Data excerpts
· · · · ·

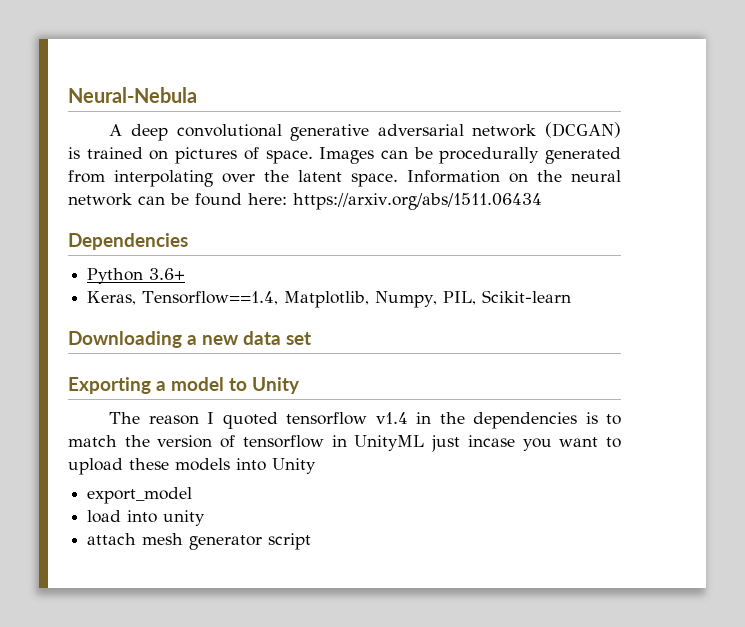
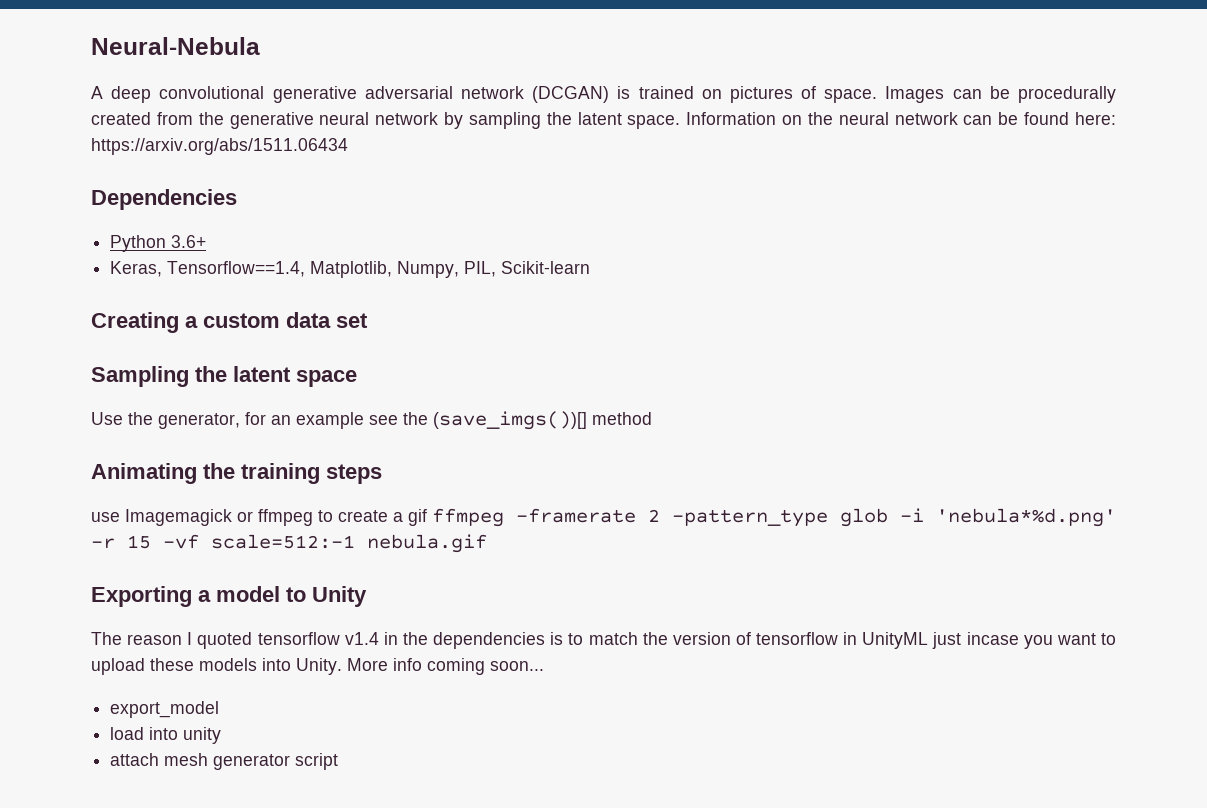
[545,147,621,164] [68,170,255,187] generated from interpolating over -> [91,112,541,129] created from the generative neural network by sampling
[68,331,239,348] Downloading a new -> [91,312,280,333] Creating a custom
(311, 338) none -> [91,366,357,387] [91,411,652,430] [91,463,382,484] [91,508,1116,527] [91,534,487,553] // Sampling the latent space // Use the generator, for an example see the (save_imgs())[] method // Animating the training steps // use Imagemagick or ffmpeg to create a gif ffmpeg -framerate 2 -pattern_type glob -i 'nebula*%d.png' -r 15 -vf scale=512:-1 nebula.gif
[272,458,316,474] Unity -> [296,658,544,675] Unity. More info coming soon...

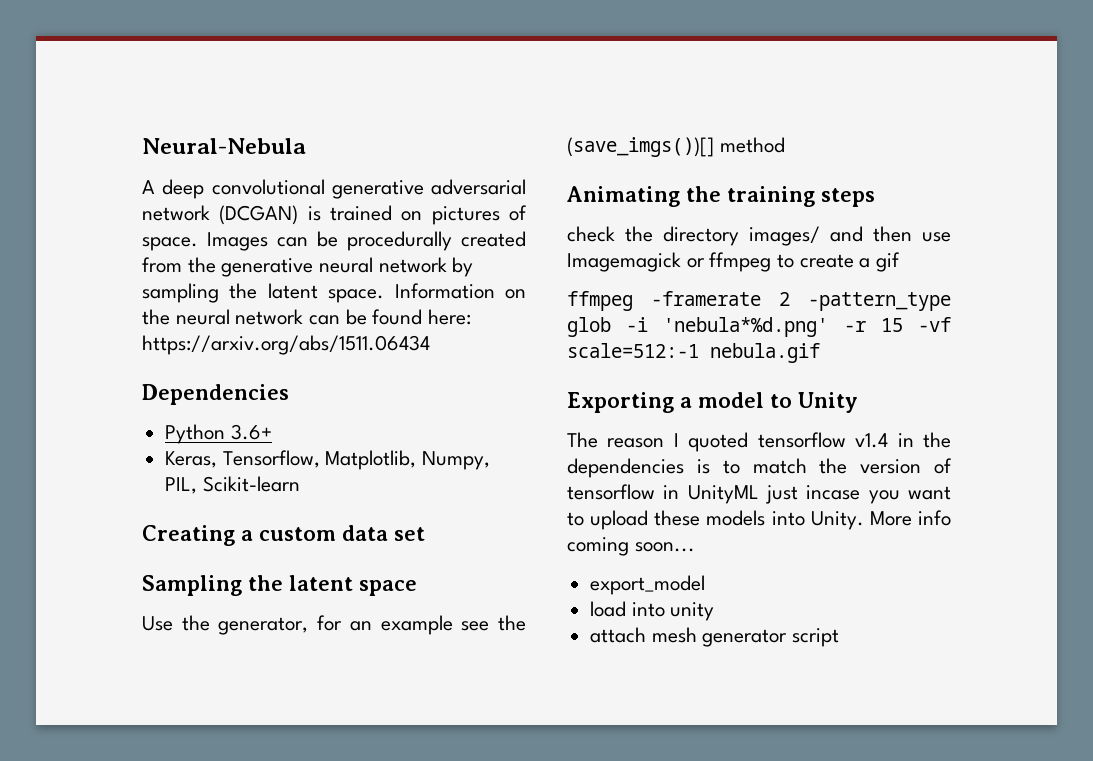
[167,261,306,277] Tensorflow==1.4, -> [222,450,320,468] Tensorflow,
(382, 474) none -> [567,226,912,246] check the directory images/ and then
(427, 517) none -> (901, 262) //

· · · · ·

# Problem to solve
All lines from the one containing "[272,458,316,474] Unity ->" through the end of the entries above must be given again exactly, with every picture omitted.

# Exercise output
[272,458,316,474] Unity -> [296,658,544,675] Unity. More info coming soon...

[167,261,306,277] Tensorflow==1.4, -> [222,450,320,468] Tensorflow,
(382, 474) none -> [567,226,912,246] check the directory images/ and then
(427, 517) none -> (901, 262) //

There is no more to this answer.